The “Miscegenation” Troll

JSTOR Daily
2019-02-20

Mark Sussman

The Miscegenation Troll
via Wikimedia Commons

The term “miscegenation” was coined in an 1864 pamphlet by an anonymous author.

In 1864, a pamphlet entitled “Miscegenation: The Theory of the Blending of the Races, Applied to the American White Man and Negro” began to circulate on the streets of New York. The title certainly would have given New Yorkers pause. No one had ever seen the word “miscegenation” before. In fact, the pamphlet’s anonymous author invented it, giving the reason that “amalgamation”—then the most common term used to describe “race mixing”—was a “poor word, since it properly refers to the union of metals with quicksilver.” The term “miscegenation”—from the Latin miscere (to mix) and genus (race)—had only one definition.
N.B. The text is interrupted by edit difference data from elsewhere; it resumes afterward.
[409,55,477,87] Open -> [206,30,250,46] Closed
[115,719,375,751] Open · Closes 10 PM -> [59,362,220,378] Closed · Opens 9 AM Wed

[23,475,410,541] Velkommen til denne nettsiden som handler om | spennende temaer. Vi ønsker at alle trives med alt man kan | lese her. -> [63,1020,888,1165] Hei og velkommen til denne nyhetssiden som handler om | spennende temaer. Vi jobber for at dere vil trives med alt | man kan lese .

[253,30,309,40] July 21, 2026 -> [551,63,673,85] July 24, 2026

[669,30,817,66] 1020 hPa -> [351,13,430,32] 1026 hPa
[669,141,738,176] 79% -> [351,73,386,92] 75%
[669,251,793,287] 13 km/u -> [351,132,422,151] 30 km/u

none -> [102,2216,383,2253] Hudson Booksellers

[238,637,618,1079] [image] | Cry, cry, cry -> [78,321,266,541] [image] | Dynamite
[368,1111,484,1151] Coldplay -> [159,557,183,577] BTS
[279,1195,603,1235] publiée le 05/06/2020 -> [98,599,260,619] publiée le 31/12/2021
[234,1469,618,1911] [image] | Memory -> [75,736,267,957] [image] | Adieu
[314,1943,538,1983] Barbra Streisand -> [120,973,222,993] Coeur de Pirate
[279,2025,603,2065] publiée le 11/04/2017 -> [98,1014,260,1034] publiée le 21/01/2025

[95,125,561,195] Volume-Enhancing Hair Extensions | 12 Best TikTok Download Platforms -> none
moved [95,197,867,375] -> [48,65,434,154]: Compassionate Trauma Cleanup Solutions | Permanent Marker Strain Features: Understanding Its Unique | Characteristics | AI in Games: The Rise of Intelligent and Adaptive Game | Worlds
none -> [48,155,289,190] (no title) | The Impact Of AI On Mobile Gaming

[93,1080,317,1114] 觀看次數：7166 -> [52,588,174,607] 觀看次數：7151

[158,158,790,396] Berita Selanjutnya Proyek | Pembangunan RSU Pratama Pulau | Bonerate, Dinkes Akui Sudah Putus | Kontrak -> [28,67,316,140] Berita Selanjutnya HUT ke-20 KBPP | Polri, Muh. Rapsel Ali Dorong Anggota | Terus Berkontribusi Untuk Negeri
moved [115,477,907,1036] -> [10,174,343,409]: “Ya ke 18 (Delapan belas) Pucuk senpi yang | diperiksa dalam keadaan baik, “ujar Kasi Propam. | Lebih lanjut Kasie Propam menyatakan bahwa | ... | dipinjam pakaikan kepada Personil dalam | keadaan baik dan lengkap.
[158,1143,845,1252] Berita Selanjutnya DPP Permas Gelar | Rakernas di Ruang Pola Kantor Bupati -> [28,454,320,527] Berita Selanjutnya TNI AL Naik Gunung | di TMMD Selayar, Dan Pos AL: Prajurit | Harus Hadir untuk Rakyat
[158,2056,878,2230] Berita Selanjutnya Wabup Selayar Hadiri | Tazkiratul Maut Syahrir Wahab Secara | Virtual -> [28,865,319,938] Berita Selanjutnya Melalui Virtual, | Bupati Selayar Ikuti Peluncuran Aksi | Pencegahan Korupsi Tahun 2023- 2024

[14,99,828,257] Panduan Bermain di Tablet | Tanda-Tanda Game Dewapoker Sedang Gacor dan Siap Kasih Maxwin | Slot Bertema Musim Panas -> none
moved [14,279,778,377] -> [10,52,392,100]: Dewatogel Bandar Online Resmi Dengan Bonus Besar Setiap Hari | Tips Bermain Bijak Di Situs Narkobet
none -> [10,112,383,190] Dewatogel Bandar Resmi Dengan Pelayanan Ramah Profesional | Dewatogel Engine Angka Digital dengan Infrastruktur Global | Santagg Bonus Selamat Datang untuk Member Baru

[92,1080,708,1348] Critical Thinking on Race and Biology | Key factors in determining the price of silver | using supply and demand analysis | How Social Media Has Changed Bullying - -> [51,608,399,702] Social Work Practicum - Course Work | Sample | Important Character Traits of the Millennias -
Besides introducing a new word into the English language, the pamphleteer was also responsible for what appeared to be one of the most fearless documents in the archive of nineteenth century abolitionist writing. Among many other claims and political recommendations, the pamphlet notes that, “the miscegenetic or mixed races are much superior, mentally, physically, and morally, to those pure or unmixed;” that “a continuance of progress can only be obtained through a judicious crossing of diverse elements;” that “the Caucasian, or white race… has never yet developed a religious faith on its own;” that “the true ideal man can only be reached by blending the type man and woman of all the races of the earth;” that “the most beautiful girl in form, feature, and every attribute of feminine loveliness [the pamphleteer] ever saw, was a mulatto.” Most provocatively, the writer claimed that “the Southern beauty… proclaims by every massive ornament in her shining hair, and by every yellow shade in the wavy folds of her dress, ‘I love the black man.’”

At the time, Miscegenation was radical. Even among the most radical abolitionists of the day, interracial marriage was tolerated, but rarely explicitly encouraged. (Massachusetts senator Charles Sumner and prominent abolitionist Wendell Phillips were exceptions.) Eurocentric racial hierarchies were often deeply ingrained in their thinking…

Read the entire article here.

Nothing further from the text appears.